There is a tremendous amount of controversy surrounding public education and who's responsible for today's failings kids. Is it teachers? (the documentary Waiting for Superman faults teacher's unions). Is it lack of funds? (in California, K-12 education has been cut beyond needing a tourniquet and there doesn't seem to be an end in sight). Is it parents? (working parents are too busy to get involved in their children's education). Then there is the other side of the controversy. Kids who are over-scheduled and stressed out are facing tremendous consequences of burn out as they strive to be the best, have the highest SAT scores, take the most AP courses, and get into the top colleges. The documentary Race To Nowhere addresses this citing homework policies that have kids working for 6 hours a day or more as contributing to the problem. The film also says that teaching to the test, and teaching kids how to take a test, is not giving them the critical thinking skills that they will need to succeed in college or life.
As a college teacher, I see this manifested in two ways. Many of my students are unfocused, unprepared, and unmotivated. Definitely a product of a failing education system. On the other hand, I see students who are trying to balance more than one job and a family while trying to gain an education to advance beyond their current life and the lives their parents had. They are tired and careless. They can't focus.
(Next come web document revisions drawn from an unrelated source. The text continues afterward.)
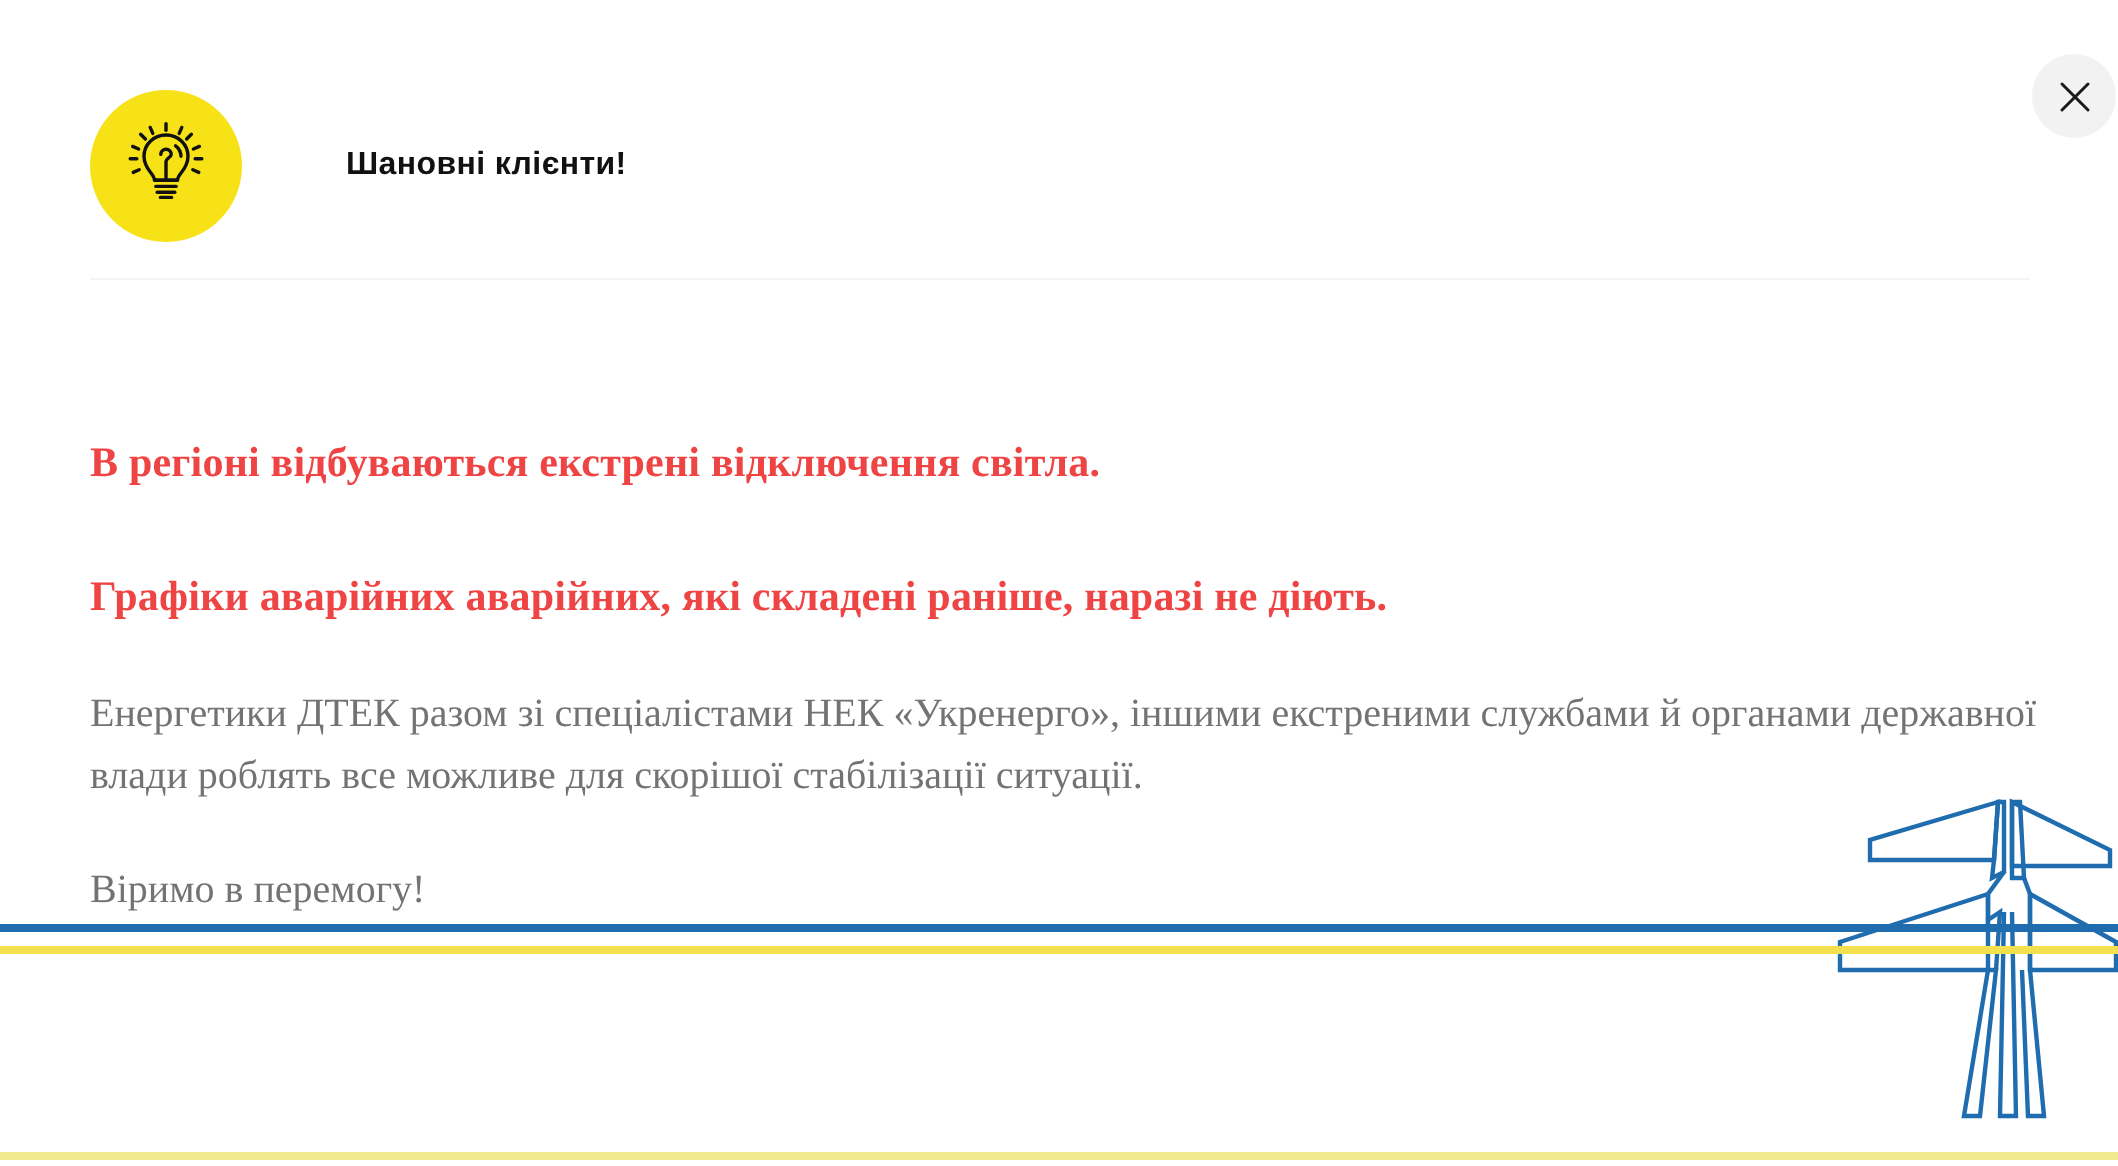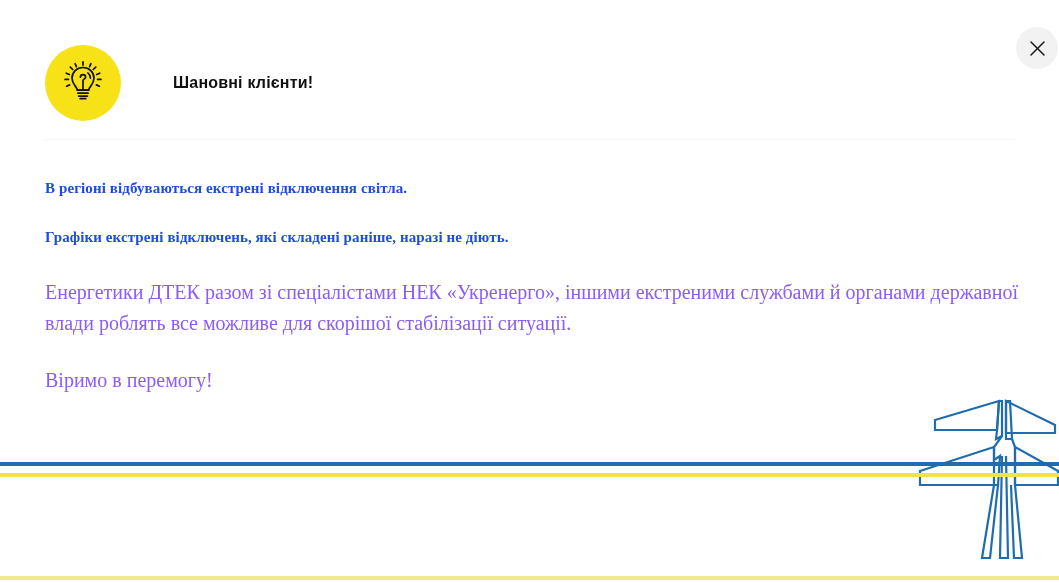--- a/index.html
+++ b/index.html
@@ -61,32 +61,33 @@
   .close-btn svg { display:block; }
 
   
   .body {
     position:absolute;
     left:45px; top:178px;
     width:980px;
   }
   .p-bold {
     font-family:"Liberation Serif", serif;
-    font-size:15px;
+    font-size:21px;
     font-weight:bold;
-    color:#1d4ed8;
+    color:#ef4444;
     line-height:1.35;
     margin-bottom:29px;
     letter-spacing:.1px;
+    margin-top:39px;
   }
   .p-reg {
     font-family:"Liberation Serif", serif;
     font-size:20px;
     font-weight:normal;
-    color:#8b5cf6;
+    color:#737373;
     line-height:1.55;
     margin-bottom:26px;
     max-width:975px;
   }
   .p-reg.last { margin-bottom:12px; }
 
   
   .line-blue {
     position:absolute;
     left:0; top:462px;
@@ -161,21 +162,21 @@
     <span>
       <svg width="17" height="17" viewBox="0 0 17 17" fill="none" stroke="#1a1a1a" stroke-width="1.5" stroke-linecap="round">
         <path d="M2 2 L15 15"></path>
         <path d="M15 2 L2 15"></path>
       </svg>
     </span>
   </button>
 
   <div class="body">
     <p class="p-bold">В регіоні відбуваються екстрені відключення світла.</p>
-    <p class="p-bold">Графіки екстрені відключень, які складені раніше, наразі не діють.</p>
+    <p class="p-bold">Графіки аварійних аварійних, які складені раніше, наразі не діють.</p>
     <p class="p-reg">Енергетики ДТЕК разом зі спеціалістами НЕК «Укренерго», іншими екстреними службами й органами державної влади роблять все можливе для скорішої стабілізації ситуації.</p>
     <p class="p-reg last">Віримо в перемогу!</p>
   </div>
 
   <div class="line-blue"></div>
   <div class="line-yellow-1"></div>
   <div class="line-yellow-2"></div>
 
   <div class="tower">
     <svg width="141" height="175" viewBox="0 0 141 175" fill="none" stroke="#1F6CAE" stroke-width="2.2" stroke-linejoin="miter" stroke-linecap="butt">

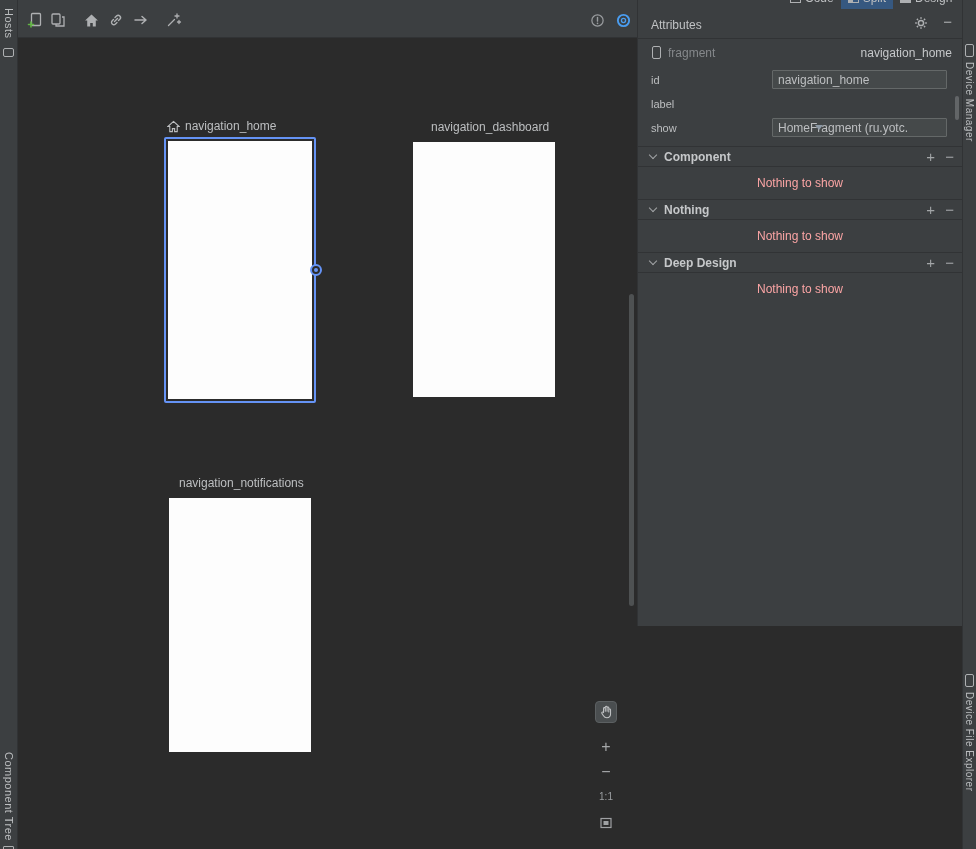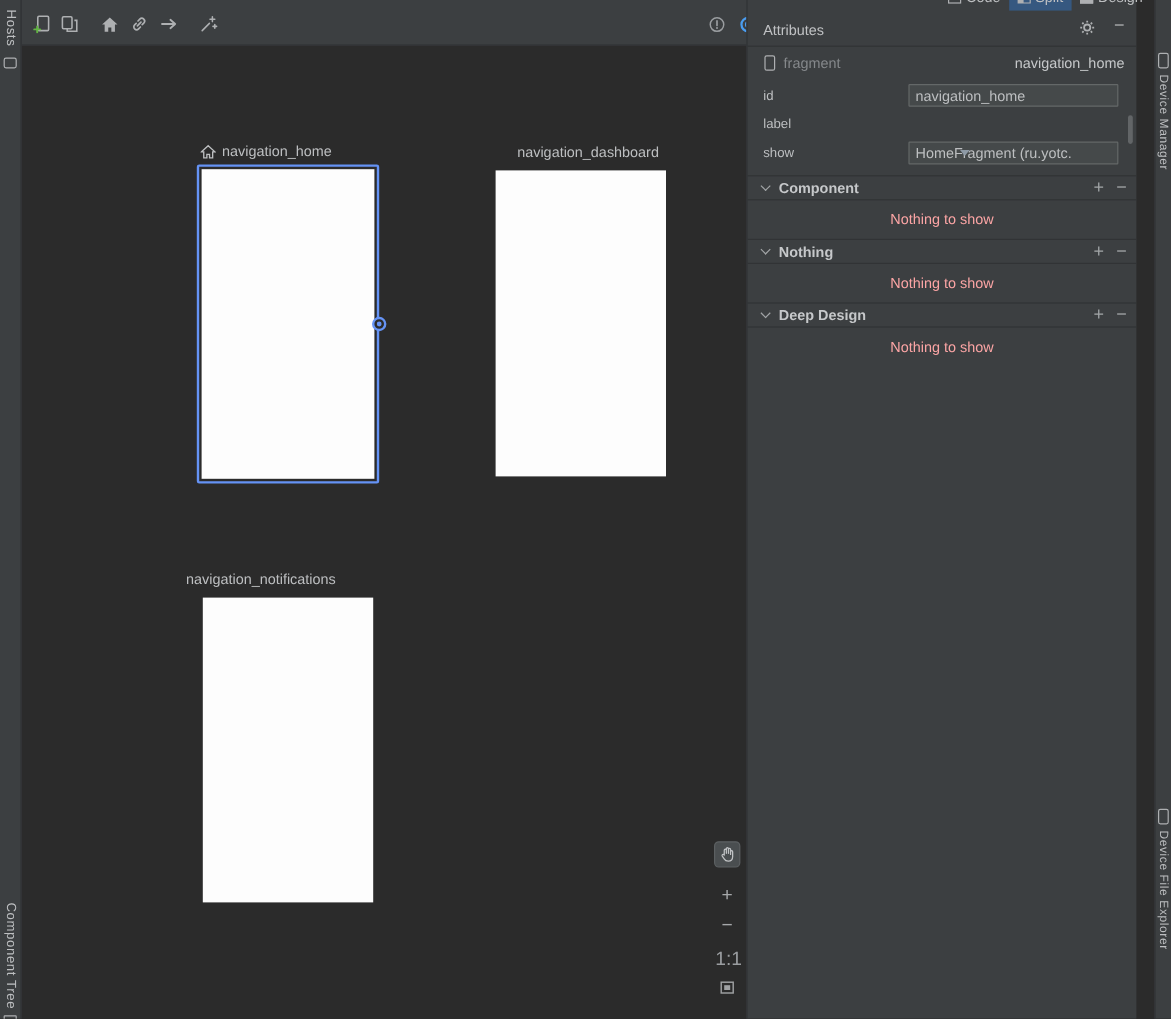--- a/index.html
+++ b/index.html
@@ -31,45 +31,45 @@
     display:flex; align-items:center; justify-content:center; }
   #tb-new{left:8px} #tb-dup{left:31px} #tb-home{left:64px} #tb-link{left:89px}
   #tb-goto{left:114px} #tb-wand{left:147px} #tb-warn{left:570px} #tb-help{left:596px}
 
   
   #canvas { position:absolute; left:18px; top:38px; width:619px; height:811px; }
   .frag-label { position:absolute; font-size:12px; color:var(--text_main);
     display:flex; align-items:center; gap:5px; height:14px; white-space:nowrap; }
   #label-home { left:149px; top:81px; }
   #label-dash { left:413px; top:82px; }
-  #label-notif { left:137px; top:438px;align-items:flex-end; }
+  #label-notif { left:161px; top:438px;align-items:flex-end; }
   #frame-home { position:absolute; left:146px; top:99px; width:152px; height:266px;
     border:2px solid var(--selection_blue,#6593f5); border-radius:2px; padding:2px; }
   #frame-home .preview { width:100%; height:100%; background:var(--preview_white,#fdfdfd); }
   #handle-home { position:absolute; left:292px; top:226px; width:12px; height:12px;
     border:2px solid var(--selection_blue); border-radius:50%; background:var(--canvas_bg); }
   #handle-home::after { content:""; position:absolute; left:2px; top:2px; width:4px; height:4px;
     border-radius:50%; background:var(--selection_blue); }
   #preview-dash  { position:absolute; left:395px; top:104px; width:142px; height:255px; background:var(--preview_white); }
   #preview-notif { position:absolute; left:151px; top:460px; width:142px; height:254px; background:var(--preview_white); }
   #canvas-scrollbar { position:absolute; left:611px; top:256px; width:5px; height:312px;
     background:#4e5152; border-radius:3px; }
   #pan-btn { position:absolute; left:577px; top:663px; width:22px; height:22px;
     background:#4a4e50; border:1px solid #5c6062; border-radius:4px;
     display:flex; align-items:center; justify-content:center; }
   .zoom-glyph { position:absolute; width:16px; text-align:center; color:#a6a8aa;
     font-size:16px; line-height:16px; }
   #zoom-in  { left:580px; top:701px; }
   #zoom-out { left:580px; top:726px; }
   #zoom-ratio { position:absolute; left:578px; top:753px; width:20px; text-align:center;
-    font-size:16px; color:#9a9da0; }
+    font-size:10px; color:#9a9da0; }
   #fit-btn { position:absolute; left:582px; top:779px; }
 
   
-  #attr-panel { position:absolute; left:622px; top:0; width:325px; height:849px;
+  #attr-panel { position:absolute; left:637px; top:0; width:325px; height:626px;
     background:var(--panel_bg); border-left:1px solid var(--border_dark); }
   #attr-title { position:absolute; left:13px; top:18px; font-size:12px; color:#c0c2c4; }
   #attr-gear { position:absolute; right:34px; top:16px; }
   #attr-hide { position:absolute; right:10px; top:13px; font-size:15px; color:var(--icon_gray); }
   #attr-sep { position:absolute; left:0; top:38px; width:100%; height:1px; background:var(--border_dark); }
   #comp-icon { position:absolute; left:14px; top:46px; width:9px; height:13px;
     border:1px solid var(--icon_gray); border-radius:2px; }
   #comp-type { position:absolute; left:30px; top:46px; font-size:12px; color:var(--text_dim,#85888b); }
   #comp-id   { position:absolute; right:10px; top:46px; font-size:12px; color:#c6c8ca; }
   .field-label { position:absolute; left:13px; font-size:11px; color:var(--text_main); }

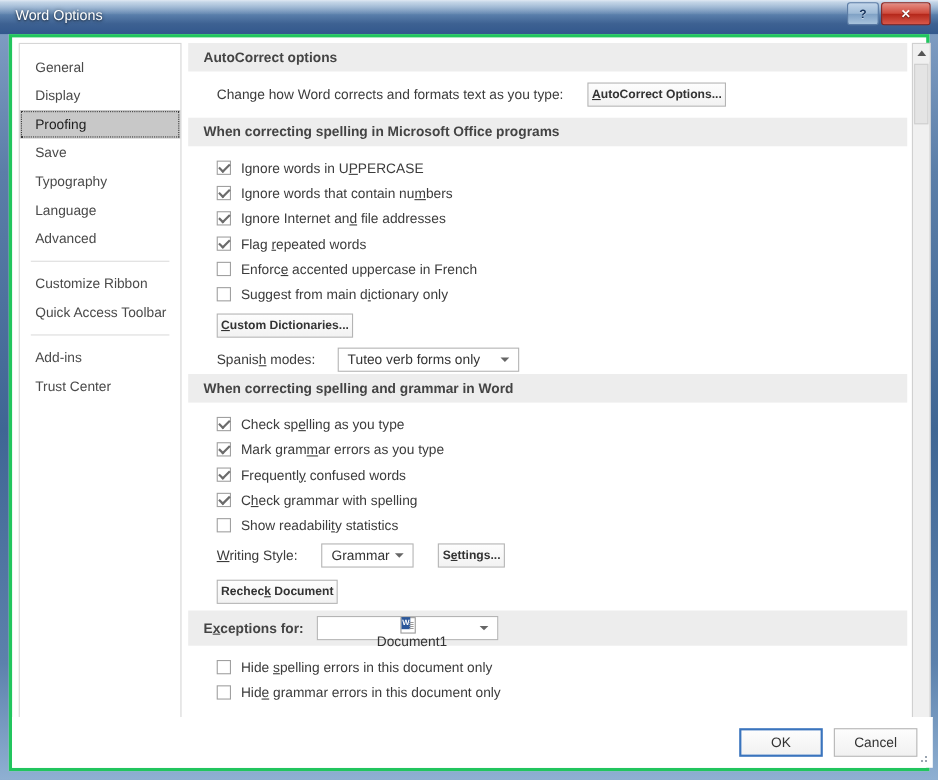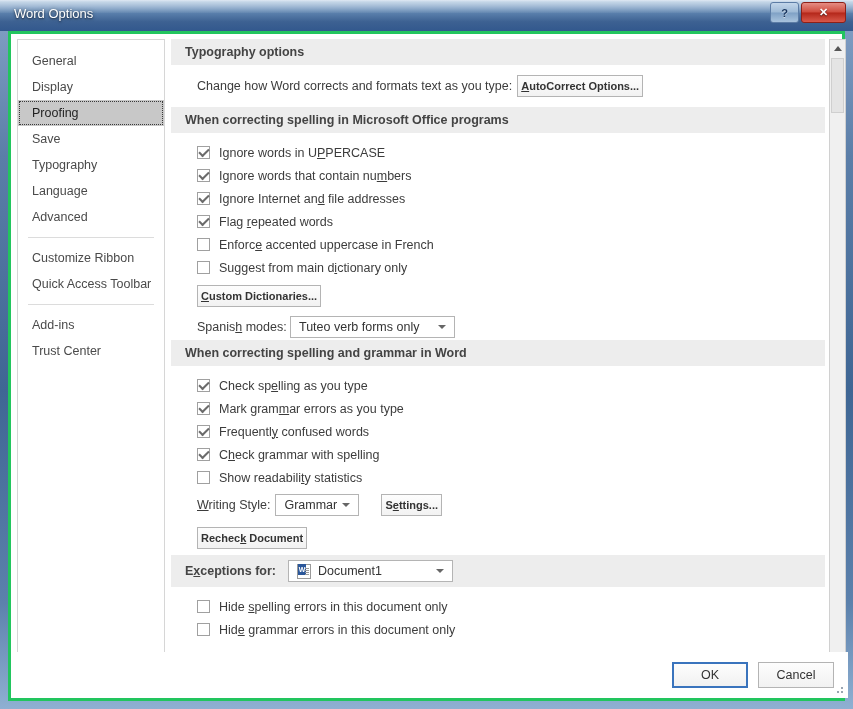--- a/index.html
+++ b/index.html
@@ -122,21 +122,21 @@
     height: 22px; display: inline-flex; align-items: center;
     font-size: 12.5px; color: #333; padding-left: 8px; cursor: pointer;
     position: relative; white-space: nowrap;
   }
   .combo .arrow {
     position: absolute; right: 8px; top: 50%;
     width: 0; height: 0; border-left: 4px solid transparent;
     border-right: 4px solid transparent; border-top: 4px solid #666;
     transform: translateY(-2px);
   }
-  .fld-label { font-size: 12.5px; color: #3c3c3c; margin-right: 5px; white-space: nowrap; }
+  .fld-label { font-size: 12.5px; color: #3c3c3c; margin-right: 22px; white-space: nowrap; }
 
   .word-icon {
     width: 14px; height: 15px; flex: none; margin-right: 7px;
     background: #fff; border: 1px solid #9a9a9a; position: relative;
   }
   .word-icon::before {
     content: "W"; position: absolute; left: 0; top: -1px;
     width: 8px; height: 11px; background: #2b579a; color: #fff;
     font-size: 7px; font-weight: bold; line-height: 11px; text-align: center;
   }
@@ -225,21 +225,21 @@
         <div class="side-sep"></div>
         <div class="side-item">Customize Ribbon</div>
         <div class="side-item">Quick Access Toolbar</div>
         <div class="side-sep"></div>
         <div class="side-item">Add-ins</div>
         <div class="side-item">Trust Center</div>
       </div>
 
     <div class="content">
 
-      <div class="section-head">Typography options</div>
+      <div class="section-head">AutoCorrect options</div>
       <div class="row" style="height:42px;">
         <span class="fld-label">Change how Word corrects and formats text as you type:</span>
         <button class="btn"><span class="u">A</span><span>utoCorrect Options...</span></button>
       </div>
 
       <div class="section-head">When correcting spelling in Microsoft Office programs</div>
       <div style="height:8px;"></div>
       <div id="office-checks">
           <div class="row cb-row">
             <span class="cbox checked"></span>
@@ -311,21 +311,21 @@
           <span class="arrow"></span>
         </div>
         <button class="btn" style="margin-left:22px;">S<span class="u">e</span>ttings...</button>
       </div>
       <div class="row" style="height:34px;">
         <button class="btn">Rechec<span class="u">k</span> Document</button>
       </div>
 
       <div class="exceptions-bar">
         <span class="fld-label">E<span class="u">x</span>ceptions for:</span>
-        <div class="combo" style="width:165px;">
+        <div class="combo" style="width:165px;flex-direction:column;">
           <span class="word-icon"></span>
           <span>Document1</span>
           <span class="arrow"></span>
         </div>
       </div>
       <div style="height:8px;"></div>
       <div id="exception-checks">
           <div class="row cb-row">
             <span class="cbox"></span>
             <span class="cb-label">Hide <span class="u">s</span>pelling errors in this document only</span>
I think about this a lot with regard to my own kids who, in second grade, while still relatively new to the public education system, are already showing a tendency toward patterns that could stick with them for the life of their education.
T1 wants to get his homework over with. Just today, he asked me, "Why do we have to do the same thing week after week?" They do about 2 worksheets a day as well as writing spelling words 5 times each twice a week. "It's boring," he says. I understand the idea of repetition as a way to reinforce concepts and to practice skills, but this is the same work he's doing in class. It's mega-repetition to the point of boredom.
T2 has the opposite opinion about the homework. She almost always turns it into a game for herself. Today, she pretended to be a teacher and gave a lesson on the homework to her doll. She enjoys doing it and creates similar work for herself when she doesn't have homework. I believe she has the intrinsic motivation that makes a life long learner.
Homework is part of education. Lifelong learners are constantly seeking answers to questions long after their formal education is done. They practice homework simply because they are never done learning. Homework and studying are how lifelong learners get to be lifelong learners.
Then again, there is research from Duke University by Harris Cooper that shows that there is no skills reinforcement with homework in elementary school. Children basically know what they need to know from the work they're doing in class. So why do they do homework? They have to, right? How else will they have the skills to study in middle school or high school? They've got to do something, right?
Our district last year developed a homework policy that is in line with the current research on the subject. The rule of 10 minutes per day per grade level is currently what my children are expected to do. We're doing that, but like I said above, it seems like even this 20 minutes needs an overhaul to make it relevant to the child's life and stimulating to their critical thinking sensibility.
I think the answer is elusive. I try to create more interesting tasks within the required homework, but that's often met with, "Mooommm, we don't have to do that!" Is the 20 minutes a day workable for my kids? Absolutely. Even though I don't know exactly what the magic panacea is to the dull homework, I do know what motivates my kids and I am more than willing to modify the homework to give the kids the unstructured play that will definitely fill their brains.
What's your homework policy? How do you inspire a love of learning in your children?